* [Problem requirements] The records that follow are to be given again exactly, with their pictures omitted.

* [Data under study]
* * *

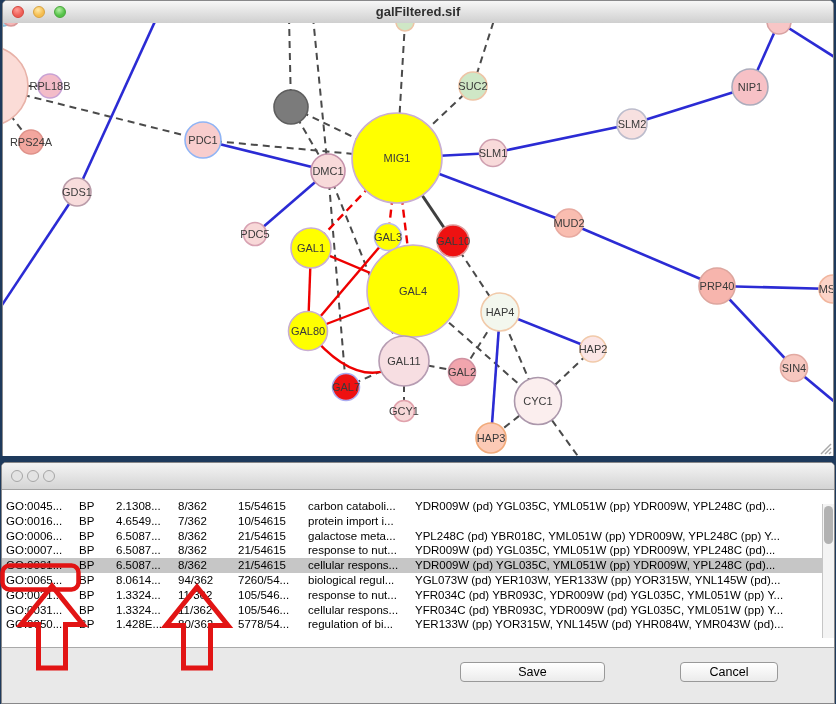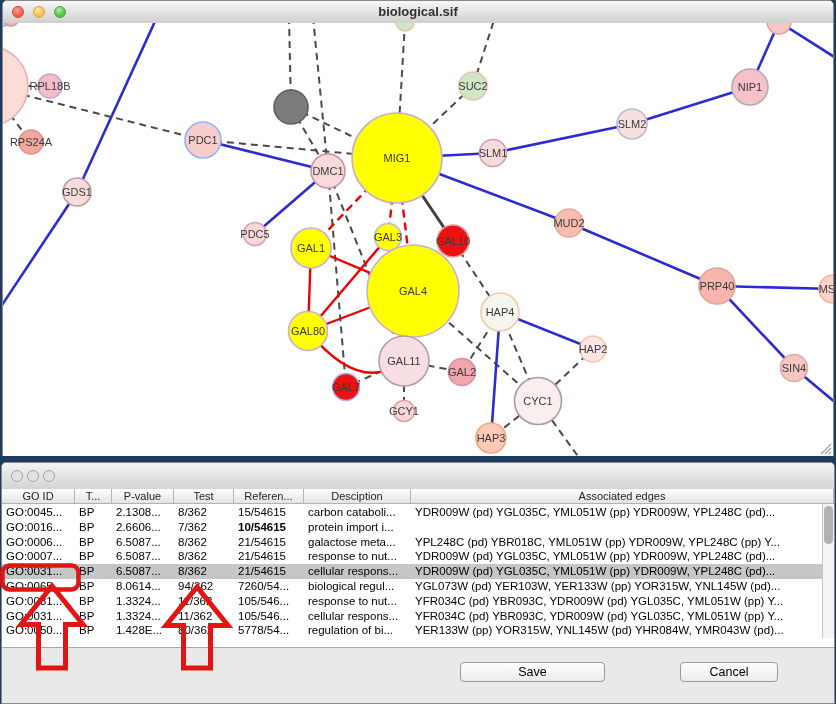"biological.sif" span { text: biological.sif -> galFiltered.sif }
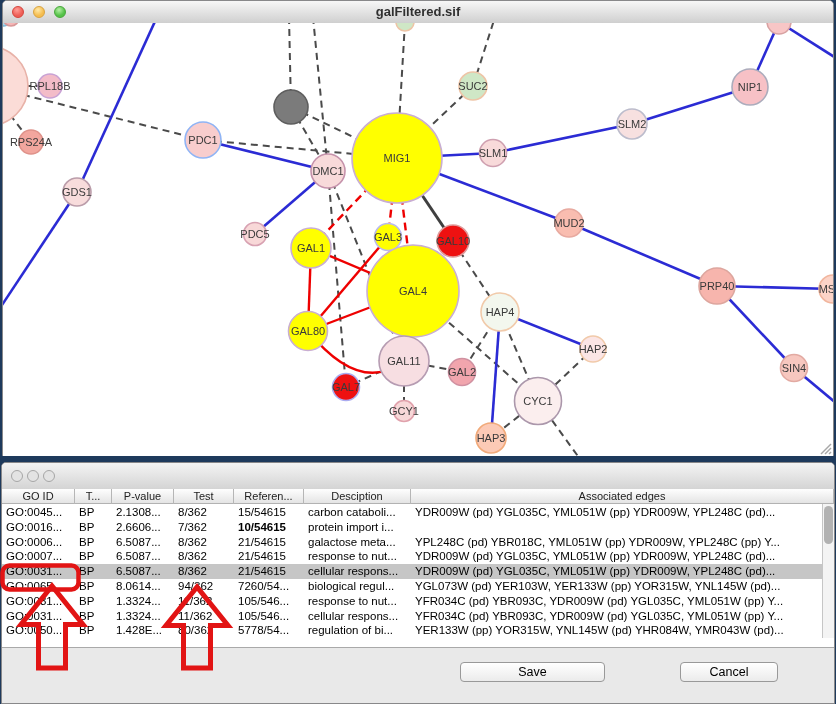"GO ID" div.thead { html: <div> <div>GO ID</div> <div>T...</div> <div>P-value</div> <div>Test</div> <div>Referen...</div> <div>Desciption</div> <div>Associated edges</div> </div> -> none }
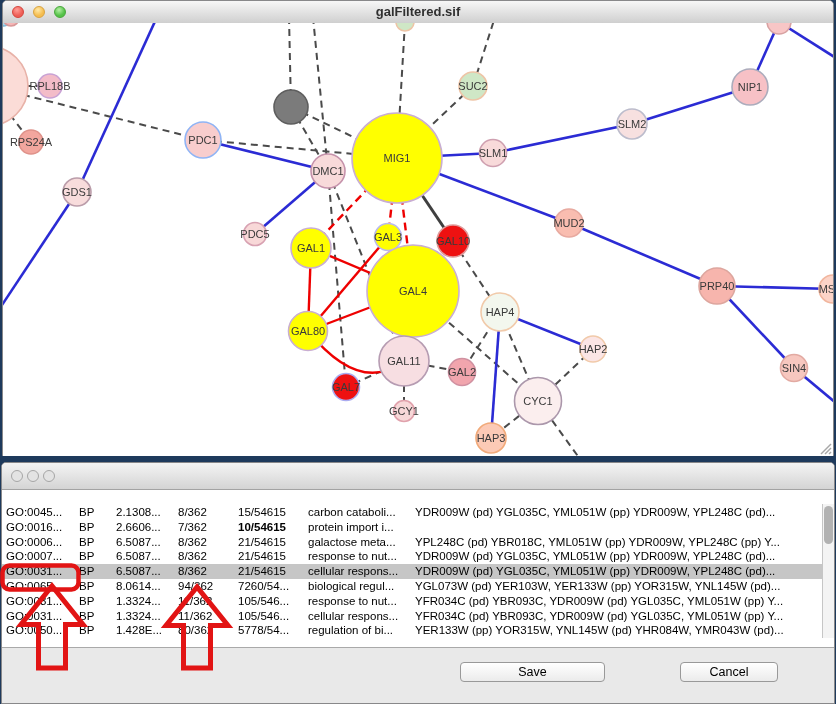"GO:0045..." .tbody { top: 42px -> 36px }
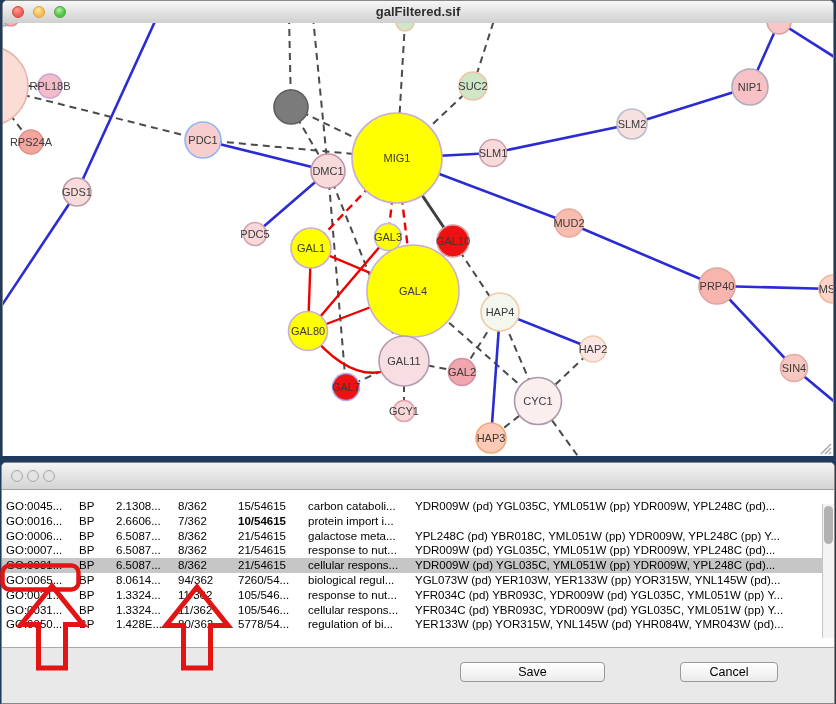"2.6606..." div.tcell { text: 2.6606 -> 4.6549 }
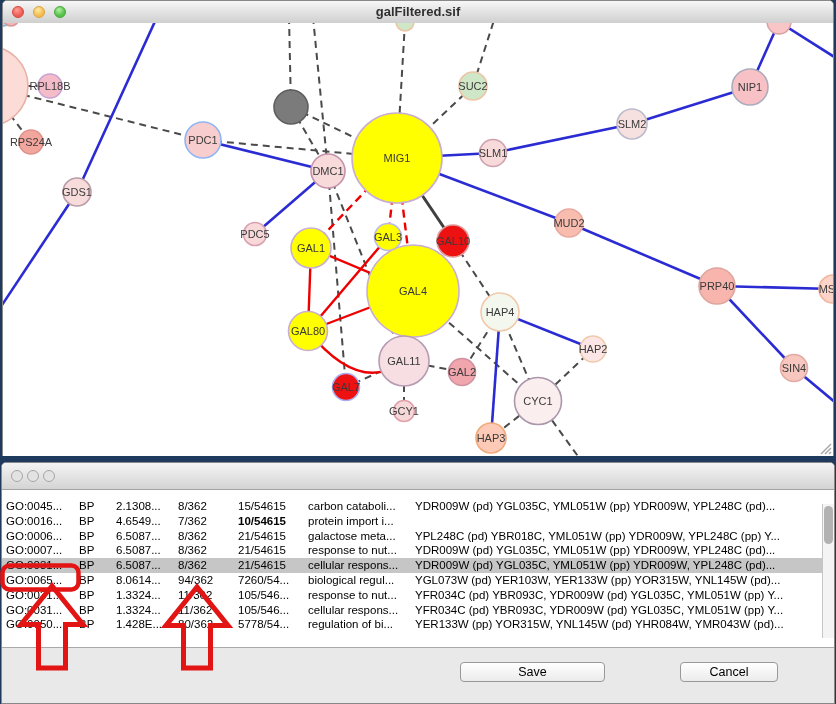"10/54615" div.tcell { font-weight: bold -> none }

* * *

* [Output below]
"biological.sif" span { text: biological.sif -> galFiltered.sif }
"GO ID" div.thead { html: <div> <div>GO ID</div> <div>T...</div> <div>P-value</div> <div>Test</div> <div>Referen...</div> <div>Desciption</div> <div>Associated edges</div> </div> -> none }
"GO:0045..." .tbody { top: 42px -> 36px }
"2.6606..." div.tcell { text: 2.6606 -> 4.6549 }
"10/54615" div.tcell { font-weight: bold -> none }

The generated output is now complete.